I'm seeing a lot of situations, across a variety of models where a single request (e.g. a single response from Silly Tavern) is leading to two rows on the billing (if you look at the timing you will see these are typically 1 sec after the original), with those second "responses" typically being only 1 token (occasionally 2 or 0).
Because these appear to be causing the input tokens to be counted again they are essentially near enough doubling the cost.
Any ideas what would be causing this and how to prevent it?
#Question about model billing patterns
33 messages · Page 1 of 1 (latest)
Any idea what would be causing that sort of behaviour? The model response is coming through ok, so this second one seems to follow the successful reply.
Can you try hitting with a similar request on the playground: https://openrouter.ai/playground
Not entirely sure how I would do that to be honest? (you've seen the ST logs for how it is assembling the various bits across a character and LB)
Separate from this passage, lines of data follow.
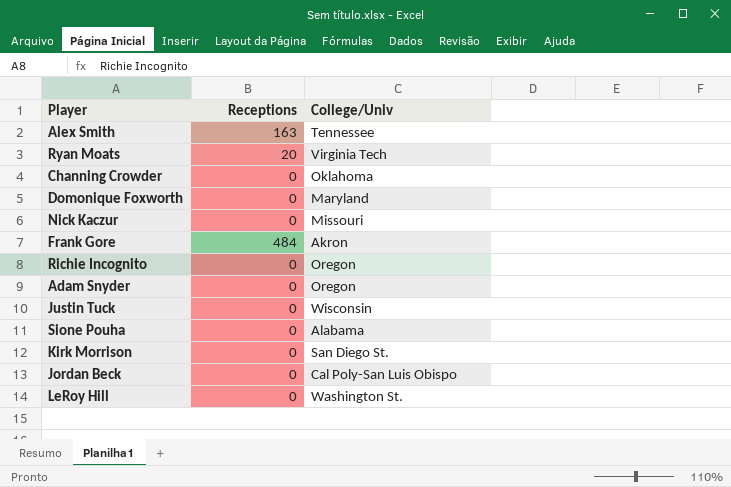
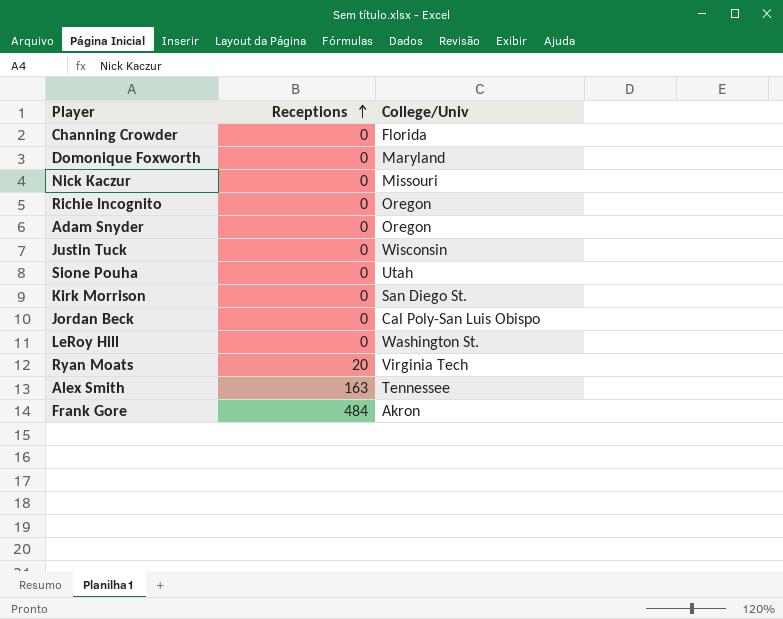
row order: none -> Receptions ascending
Channing Crowder | College/Univ: Oklahoma -> Florida
Sione Pouha | College/Univ: Alabama -> Utah

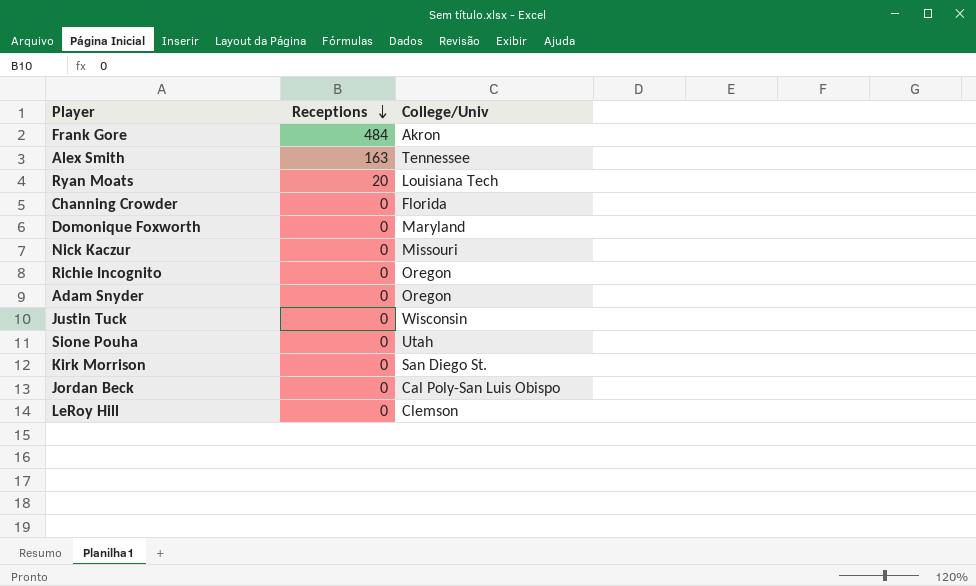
row order: Receptions ascending -> Receptions descending
Ryan Moats | College/Univ: Virginia Tech -> Louisiana Tech
LeRoy Hill | College/Univ: Washington St. -> Clemson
Oh what I mean by that is try to see if yuo can replicate the issue on the playground
(with the same model)
It seems to work for me i.e, no duplicate response)
So might be a feature within ST :-?... @barren nymph - is there some kind of retry feature in ST?
ok - just run a quick prompt on playground against that model and there is no issue at all with that.
Yeah so not related to your networking. If the router does any retry, it'll be on the same transaction (you don't get charged extra if we retry with another provider)
gotcha, thanks.
Strange thing is these 0-2 token ones seem to follow immediately on the heels of a good response (and are happening while I am still reading what it has sent back - i.e. within 1-2 seconds of drafting its response)
Auto-retry exists if your model does not produce anything but an EOS token or otherwise empty reply and you don't have streaming enabled
I have streaming enabled for these, and the empty/single token replies are coming within 1-2 seconds of the successfully generated reply
I have objectives and summarise switched off so AFAIK there should not be anything making a separate API call in tandem
@shy trench just a quick follow-up on this to note that although the example I posted above is 1:1 good:problematic replies, other LLMs are exhibiting a different frequency of the issue. You can see that I had a patch of solid responses, but another patch of alternating problem ones. No change at all in ST settings in that window - this was all a continuation of a single roleplay with the same character.
Hi Cohee, is there any way I can turn off the auto-retry to confirm that is having no impact here? I do have streaming enabled, and these blank hits always follow immediately on solid responses (without any further input from me). I cannot think of anything else in ST that I am aware of that could be driving this "double-tap" but because it is essentially doubling all billing using OR I am keen to resolve it. Hope you don't mind the ping on this, but wanted to double-check before I resort to an uninstall/reinstall of ST to see if that fixes.
Just disable everything that sends background requests
Summary is the likely offender.
AFAIK anything non-core is disabled, incl. Summary and Objectives (I use almost nothing bar these two)
One last question - if ST were in any way responsible for this, would it show in the console?
You will see all the requests there
Thank you, very much appreciated.
@shy trench I have tripple checked that anything in ST that could cause that is turned off. Will rerun, confirm I still see the issues and send you the log if case you can spot anything that you think could cause this
@barren nymph OR received 2 requests with the following diff:
https://www.diffchecker.com/FZ7W1tIO/
Looks like the 2nd request included more than just the completion of the first request. The diff shows there're injected contexts in the middle :-?... Does it look familiar to you?
(Both are prompts btw)
Is it possible that ST is incrementally sending prompt + completion to extract as much generation out of as single run as possible, and that the 2nd one was stopped because the model deemed it's the end of the convo?
It looks as though something is causing the "Continue" command to autofire, but I cannot for the life of me work out why that would auto-trigger in parallel to the first request being sent.
Hm, I had a similar problem happen but not with auto-continue option, but with "Request Token Probabilities" option, it fired off regardless of it's being enabled or disabled, and added logprobs: 10 to req, causing a 400 error on Aphro backend
it was on ST 1.11.8
Also on ST 1.11.8
In the case of my logprobs issue it got fixed on it's own when I switched to staging branch
ok, thanks, good to know
Theres “auto continue” function in advanced settings. But you have to explicitly enable it for chat comps
Strange...this was disabled, however enabling, then disabling and re-starting appears to have fixed the issue. Need to test a little more extensively, but neither of the first couple of tests generated the problem whereas it was occurring every message with this LLM (but not all LLMs). Wondering whether the inconsistency of the occurrence could be driven by differing frequencies in the cut-off from different models.
Thank you all again for the pointers, patience and troubleshooting here - very much appreciated.